Over the last month, though, I have not been hungry. Not once. In fact, there have been mornings that I have had to make myself finish off my cheesy eggs and bacon. I survive quite well at 1700 to 1900 calories, which, for my size, is conducive to about a 2 pound per week reduction.
At the doctor’s office this morning, my blood pressure was 130/80 and all my numbers were below any level since he began tracking them. He was beyond pleased and I had to spend about 15 minutes explaining the diet to him and he is considering it himself. As of today, I’m no longer on prescription meds of any kind. I have combined the ketogenic diet with the Advocare MNS system (multi-vitamins) and the Advocare OmegaPlex supplements. You can find them through the Health and Wellness tab here on my blog.
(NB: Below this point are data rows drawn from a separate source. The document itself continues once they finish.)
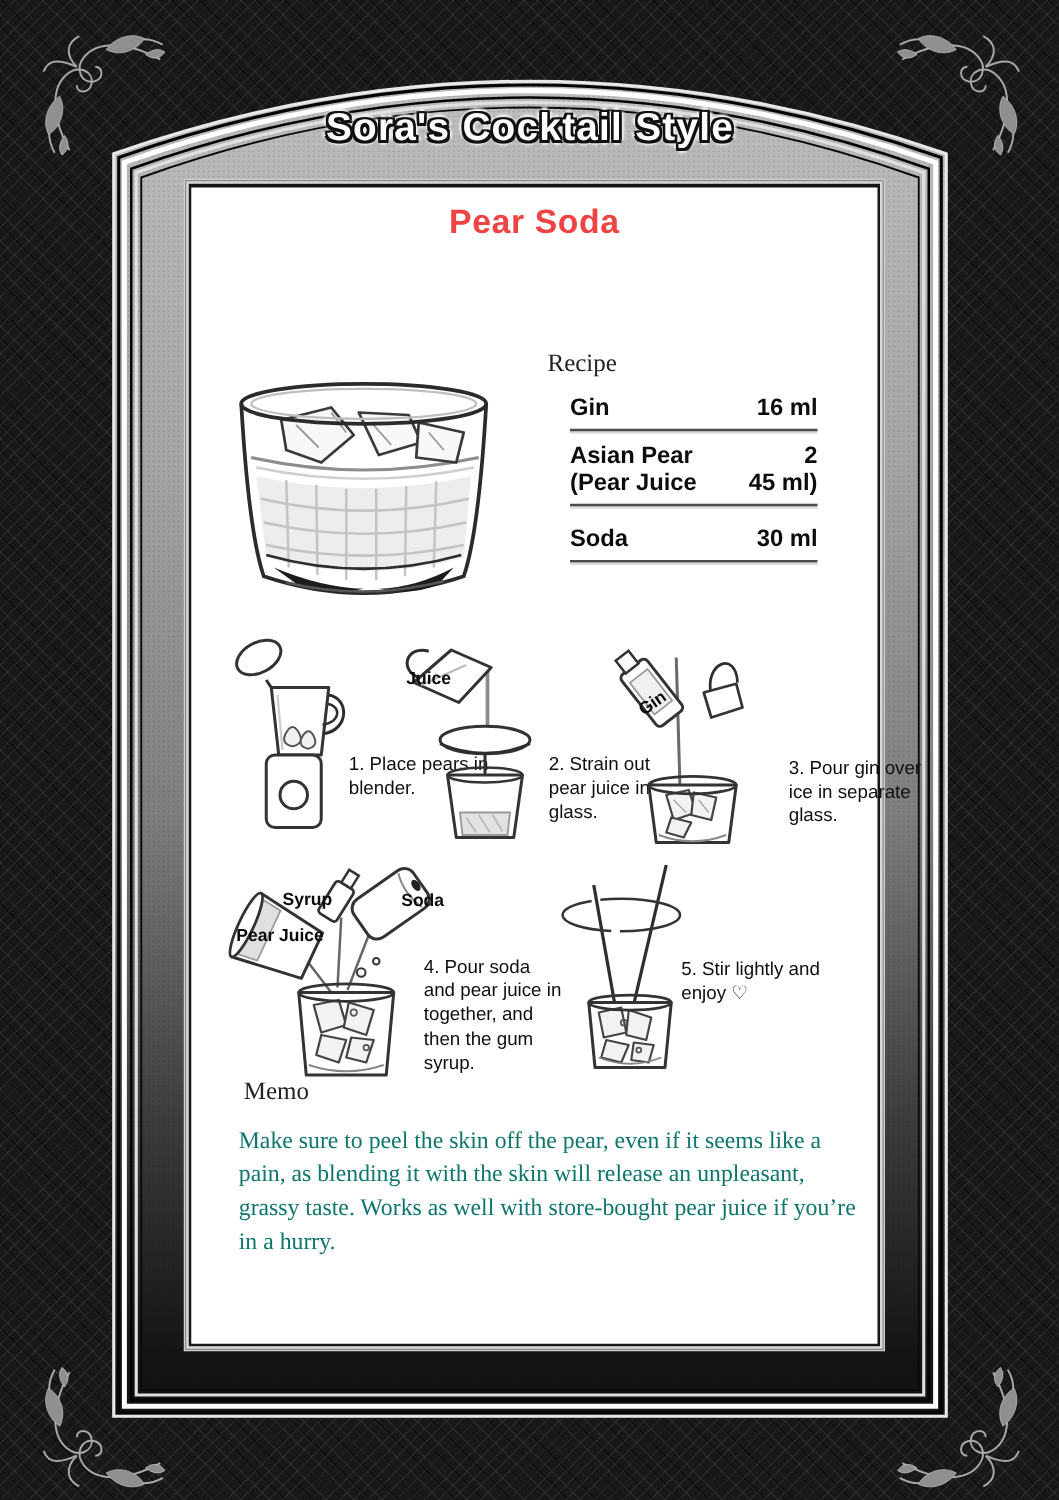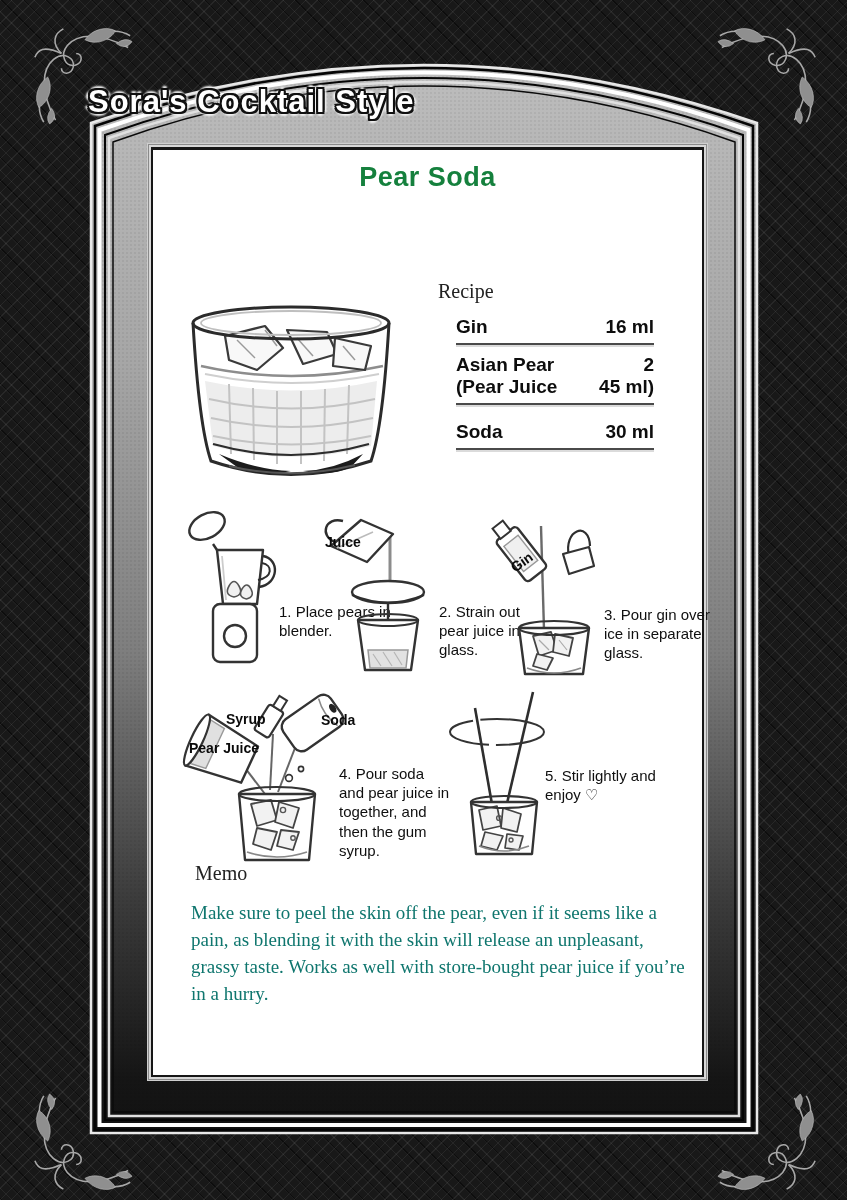--- a/index.html
+++ b/index.html
@@ -21,7 +21,7 @@
   .card-frame{position:absolute;left:86px;top:60px;width:676px;height:1078px;}
 
   .banner-title{
-    position:absolute;left:88px;top:84px;width:672px;text-align:left;
+    position:absolute;left:88px;top:84px;width:672px;text-align:center;
     font-size:31px;font-weight:bold;letter-spacing:1px;color:#ffffff;
     text-shadow:
       -2px -2px 0 #101010, 2px -2px 0 #101010, -2px 2px 0 #101010, 2px 2px 0 #101010,

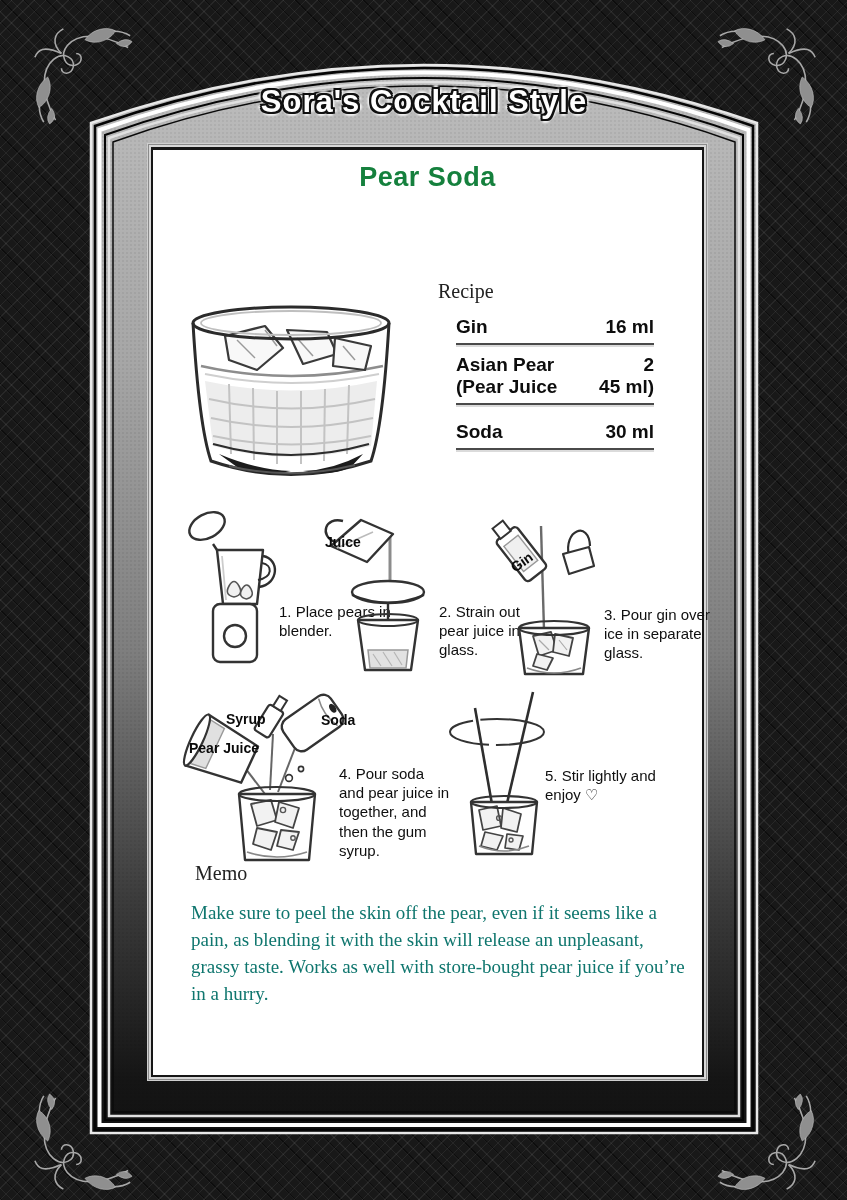--- a/index.html
+++ b/index.html
@@ -36,7 +36,7 @@
   }
   .recipe-title{
     position:absolute;left:0;top:12px;width:100%;text-align:center;
-    font-size:27px;font-weight:bold;letter-spacing:.5px;color:#15803d;
+    font-size:27px;font-weight:bold;letter-spacing:.5px;color:#ef4444;
   }
   .script-label{
     position:absolute;font-family:"Liberation Serif","DejaVu Serif",serif;

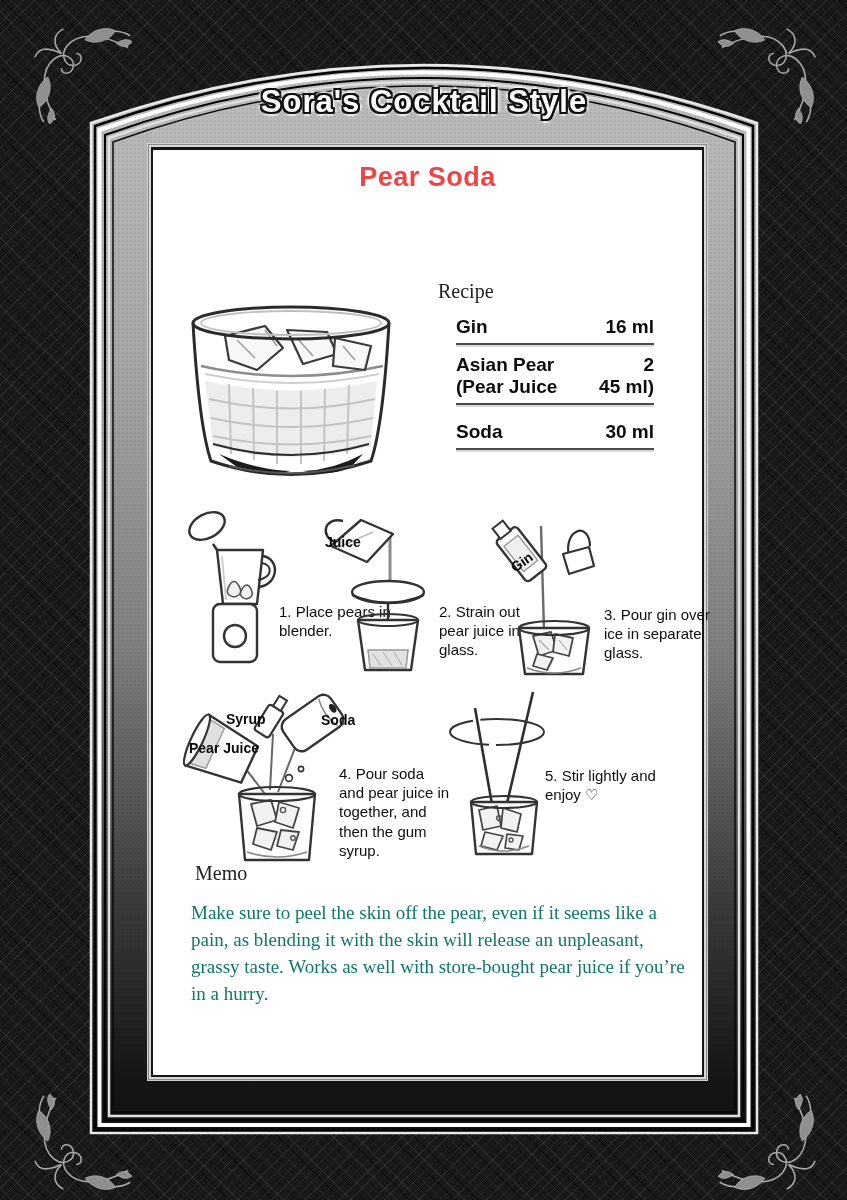--- a/index.html
+++ b/index.html
@@ -290,7 +290,7 @@
       <path d="M46,158 Q73,168 100,158" stroke="#888" stroke-width="1.6" fill="none"></path>
     </svg>
     <span class="art-label" style="left:357px;top:404px;transform:rotate(-35deg);">Gin</span>
-    <div class="caption" style="left:451px;top:455px;width:112px;">3. Pour gin over ice in separate glass.</div>
+    <div class="caption" style="left:478px;top:455px;width:112px;">3. Pour gin over ice in separate glass.</div>
 
     <svg class="step-art" style="left:24px;top:532px;" width="180" height="190" viewBox="0 0 180 190">
       <g stroke="#666" stroke-width="2" fill="none">

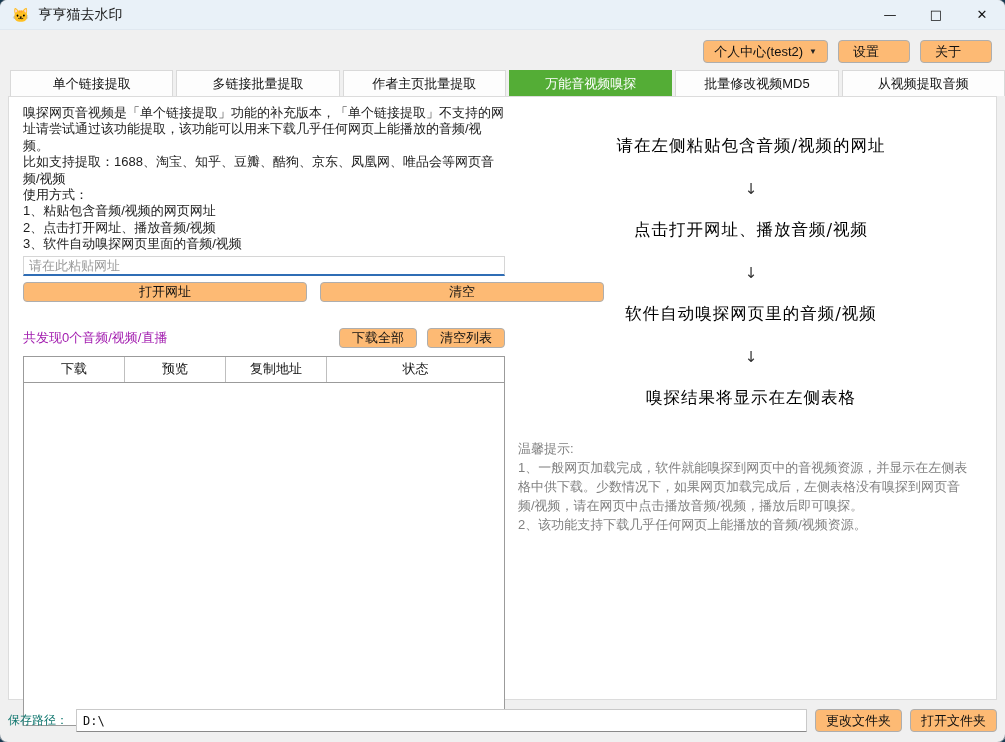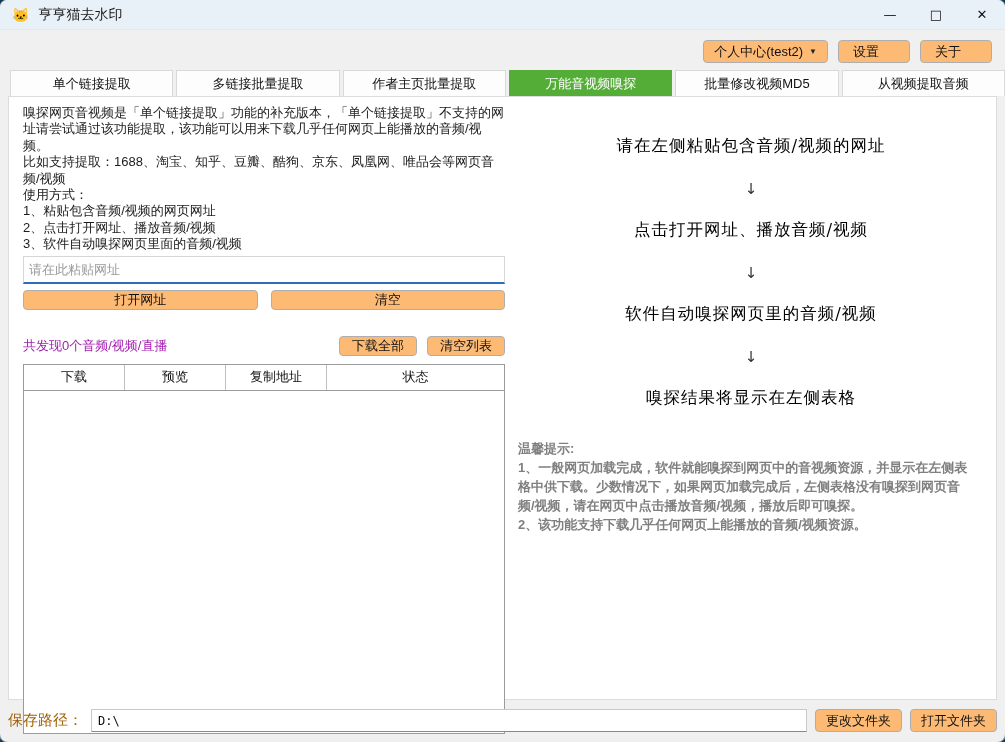--- a/index.html
+++ b/index.html
@@ -76,7 +76,7 @@
     color:#1c1c1c; white-space:pre-line;
   }
   .url-input {
-    display:block; width:482px; height:28px;
+    display:block; width:482px; height:20px;
     border:1px solid #d6d6d6; border-bottom:2px solid #2f6db5;
     font-size:13px; padding:0 5px; margin-top:3px;
     color:#be185d; outline:none;

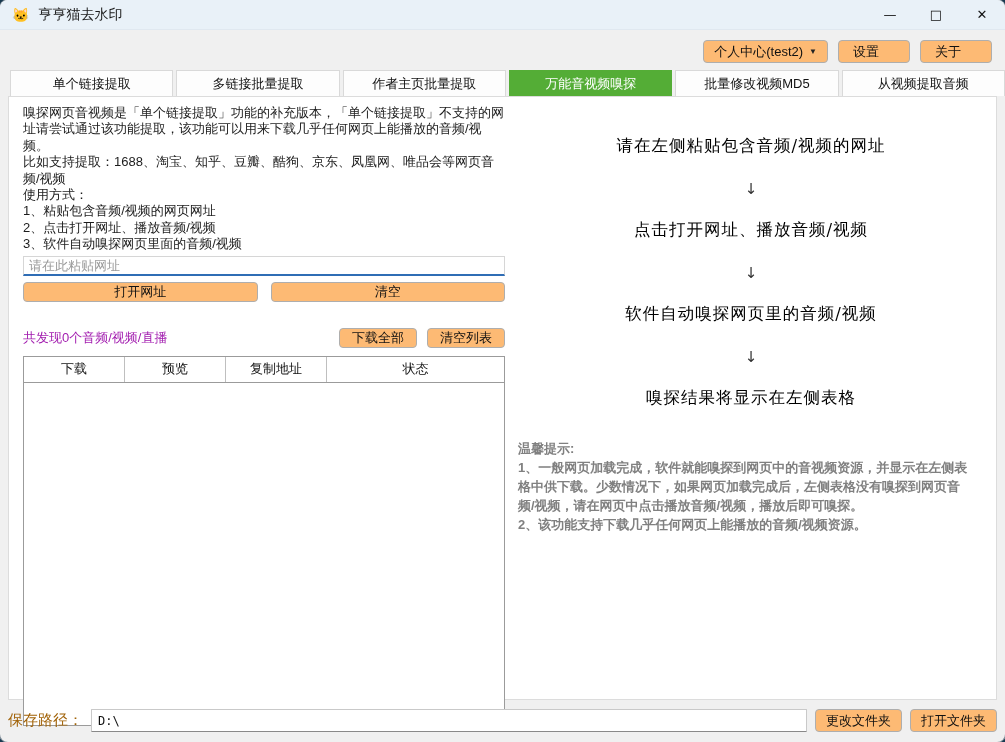--- a/index.html
+++ b/index.html
@@ -82,7 +82,7 @@
     color:#be185d; outline:none;
   }
   .url-input::placeholder { color:#9a9a9a; }
-  .btn-row { display:flex; gap:13px; width:482px; margin-top:6px; }
+  .btn-row { display:flex; gap:13px; width:581px; margin-top:6px; }
   .btn-row .btn { flex:1; height:20px; line-height:18px; padding:0; text-align:center; }
   .status-row { display:flex; align-items:flex-end; width:482px; margin-top:26px; }
   .status-text { font-size:13px; color:#a21caf; padding-bottom:1px; }

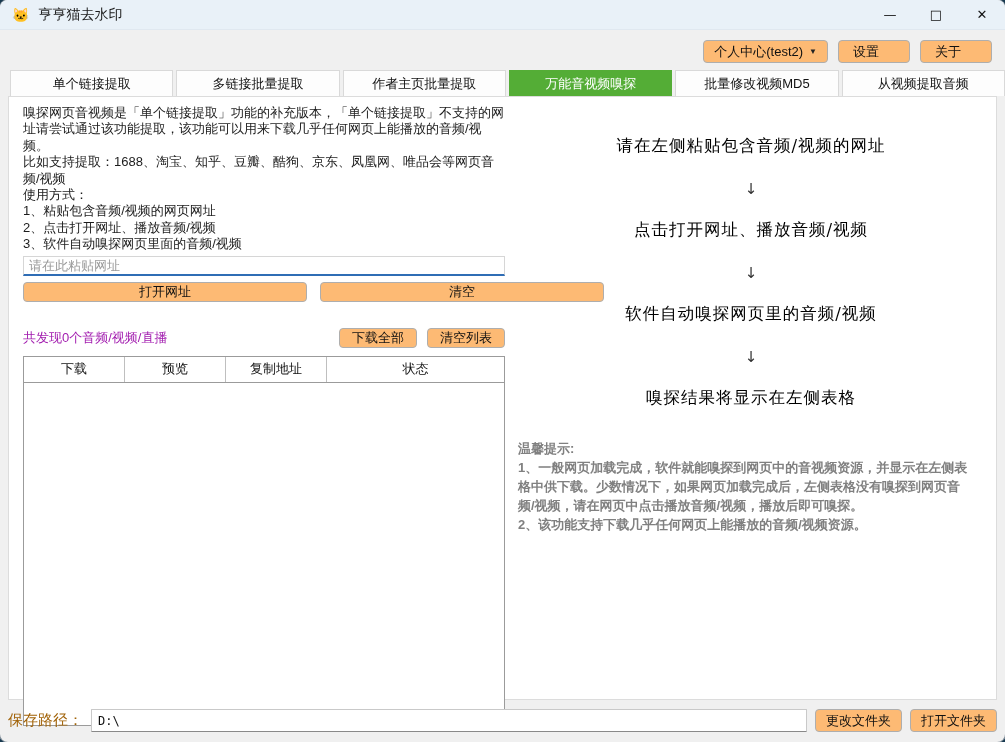--- a/index.html
+++ b/index.html
@@ -117,7 +117,6 @@
     text-align:left; white-space:pre-line;
     color:#808080; font-size:13px; line-height:19px;
     margin:30px 24px 0 12px;
-    font-weight:bold;
   }
   
   .bottom-bar {

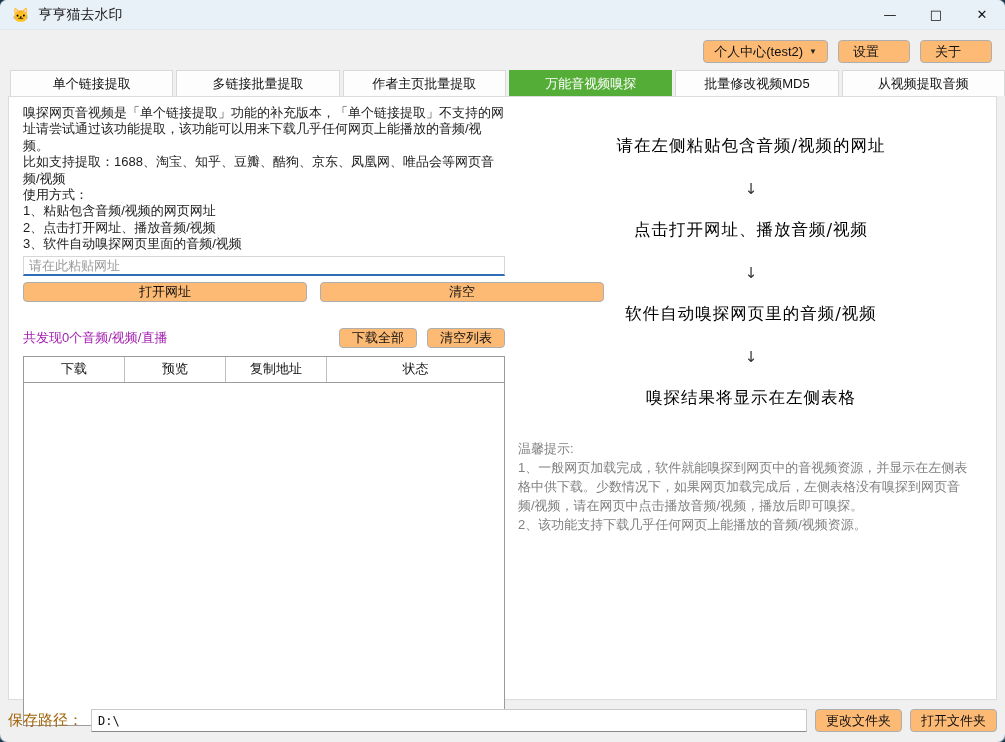--- a/index.html
+++ b/index.html
@@ -123,7 +123,7 @@
     display:flex; align-items:center;
     padding:9px 8px 0 8px; gap:8px;
   }
-  .save-label { font-size:15px; color:#a16207; white-space:nowrap; }
+  .save-label { font-size:12px; color:#0f766e; white-space:nowrap; }
   .path-input {
     flex:1; height:23px;
     background:#fff;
To say that I am thrilled with the results and the direction I am heading would be an understatement. Results may vary for different people, but I just had to share that this ketogenic stuff is Tiger Tried and True!!!
That Awkward Moment at the Dermatologist’s Office
In February of last year, my dermatologist discovered a spot on my face that turned out to be melanoma. In March they successfully and skillfully surgically removed it and I have a barely noticeable scar on my left cheek. Since that time, I have had two full body “scans” and have had no more problems. The second of those body scans occurred just yesterday.
I am of the opinion that the circle of people of the opposite sex who have seen you naked ought to be a small one. You know, like, your momma and your wife. Okay, I probably have to put my big sister in there, though that troubles me a tad. So when I am sitting on the examination table in my boxer briefs and a sheet and my female dermatologist walks back in with, not one, but two female companions, the following internal commentary is how this modest man’s mind copes with it:
“Well, ladies, FEAST YOUR EYES!”
“If the underwear goes, there WILL be a surcharge.”
“Maybe the tanning bed should have been a consideration. Tan fat looks better than white fat… oh wait… this is the dermatologist.”
“One friend for accountability’s sake, but two friends??? Now its an exhibition.”
“The expanse of my body is such that it takes six eyes to do this scan job in a timely fashion.”
“Ladies, now I know how it feels to walk past the construction site.”
“You are smiling now, just don’t laugh when I leave.”
“Don’t make eye contact! Don’t make eye contact!”
Honestly, it was not that bad at all. I share this humorous anecdote mainly because I want to, at least, begin the dialogue for you in your home with those you love. If you have any strange spots/places show up on your body, PLEASE let a loved one check it out and if you have any question at all, talk with your doctor. Believe me, it is totally worth any momentary discomfort. It can save your life.